> _Records to use_
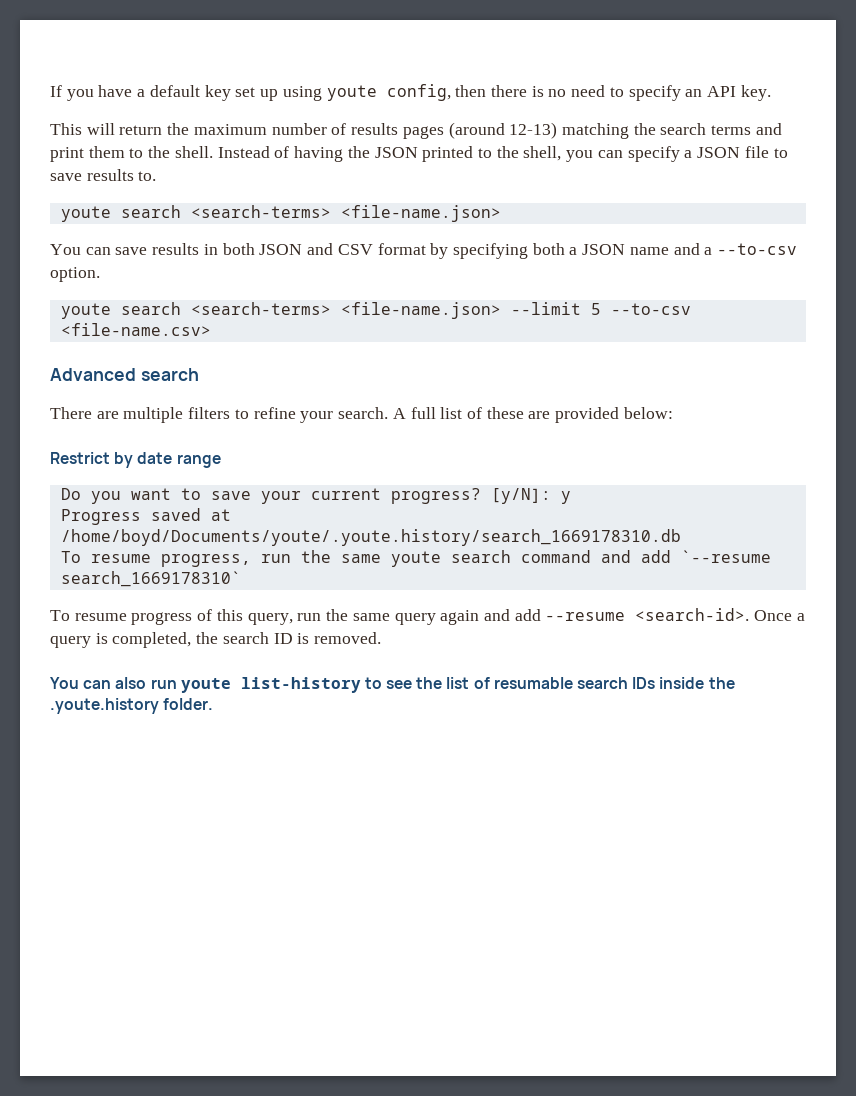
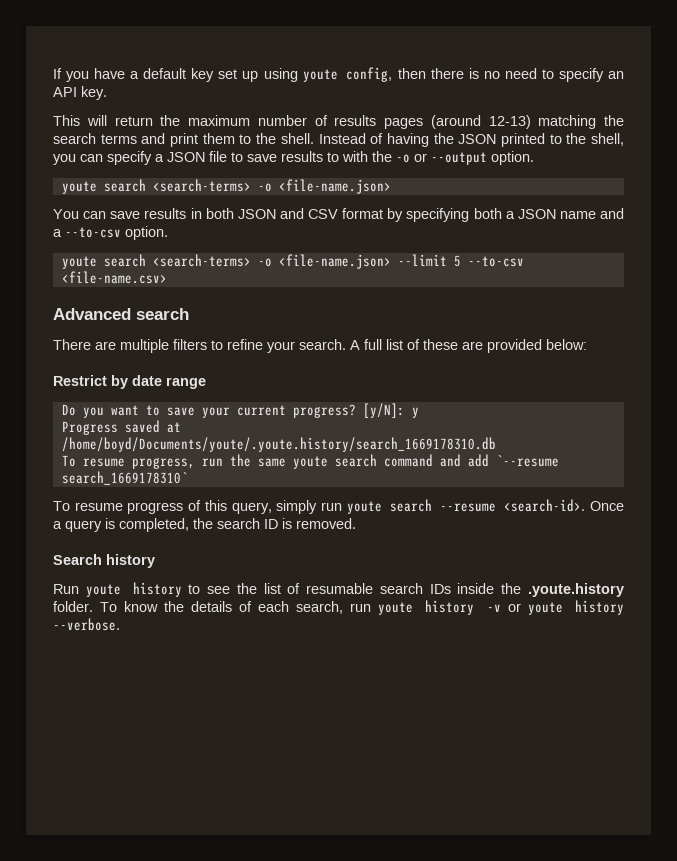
- Instead of having the JSON printed to the shell, you can specify a JSON file to save results to.
- youte search <search-terms> <file-name.json>
+ Instead of having the JSON printed to the shell, you can specify a JSON file to save results to with the -o or --output option.
+ youte search <search-terms> -o <file-name.json>
- youte search <search-terms> <file-name.json> --limit 5 --to-csv <file-name.csv>
+ youte search <search-terms> -o <file-name.json> --limit 5 --to-csv <file-name.csv>
- To resume progress of this query, run the same query again and add --resume <search-id>.
+ To resume progress of this query, simply run youte search --resume <search-id>.
- You can also run youte list-history to see the list of resumable search IDs inside the .youte.history folder.
+ Search history
+ Run youte history to see the list of resumable search IDs inside the .youte.history folder.
+ To know the details of each search, run youte history -v or youte history --verbose.

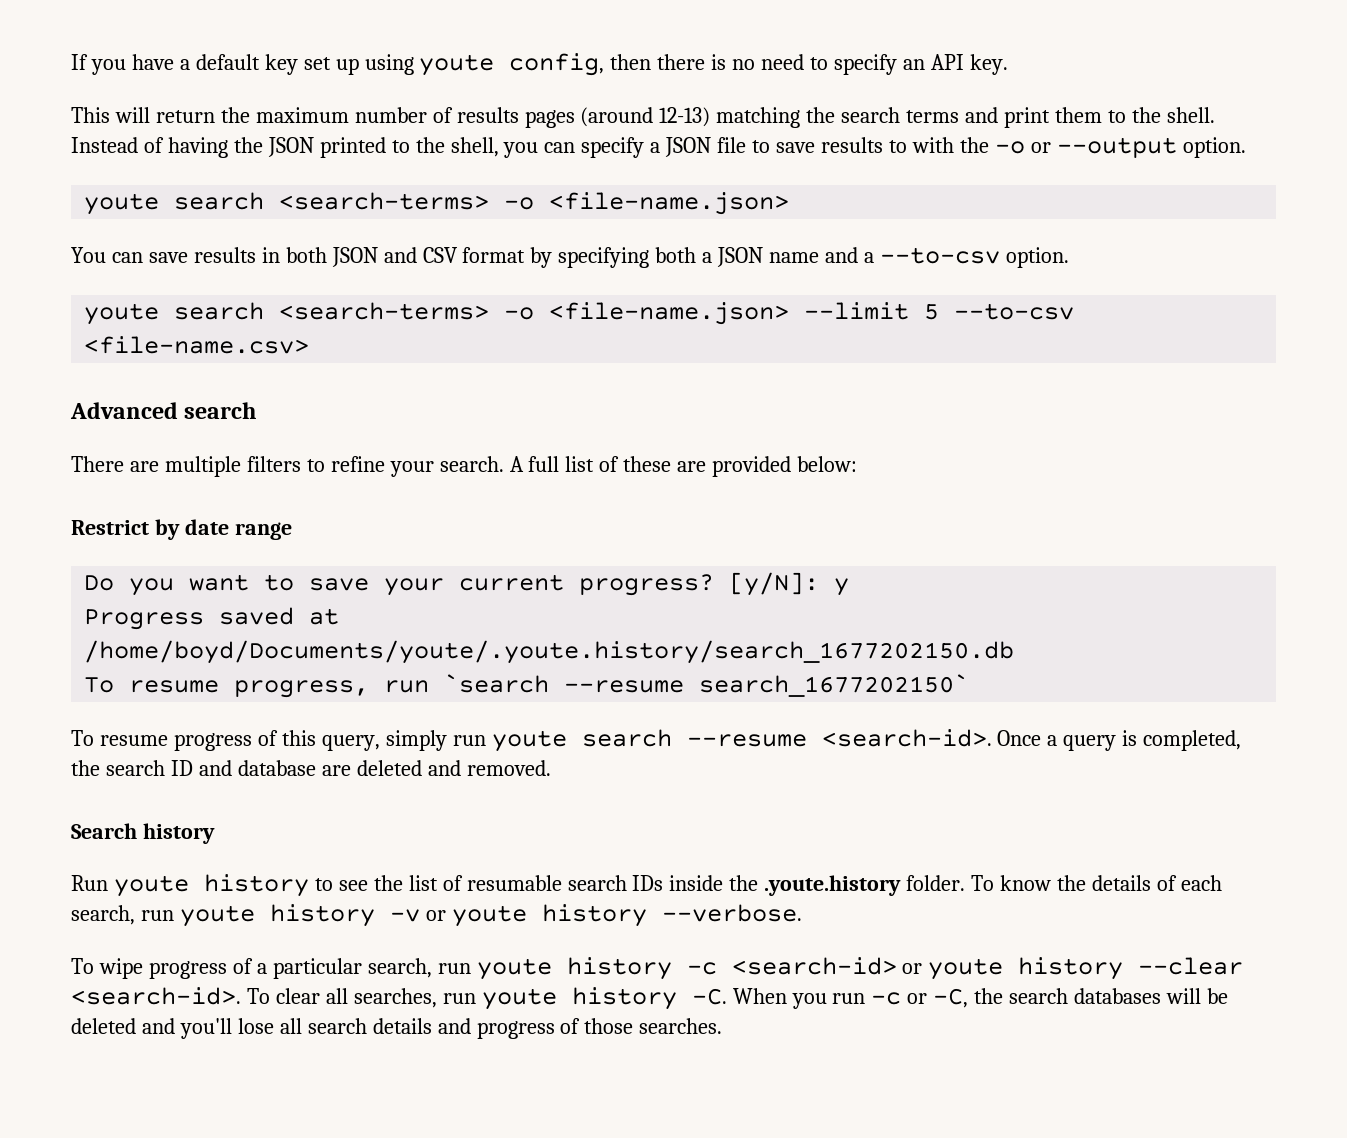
- Progress saved at /home/boyd/Documents/youte/.youte.history/search_1669178310.db
+ Progress saved at /home/boyd/Documents/youte/.youte.history/search_1677202150.db
- To resume progress, run the same youte search command and add `--resume search_1669178310`
+ To resume progress, run `search --resume search_1677202150`
- Once a query is completed, the search ID is removed.
+ Once a query is completed, the search ID and database are deleted and removed.
+ To wipe progress of a particular search, run youte history -c <search-id> or youte history --clear <search-id>. To clear all searches, run youte history -C. When you run -c or -C, the search databases will be deleted and you'll lose all search details and progress of those searches.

> _Task to complete_
Find every line of the data that holds the string "terms", then say how many there are and nothing else.

> _Solution_
4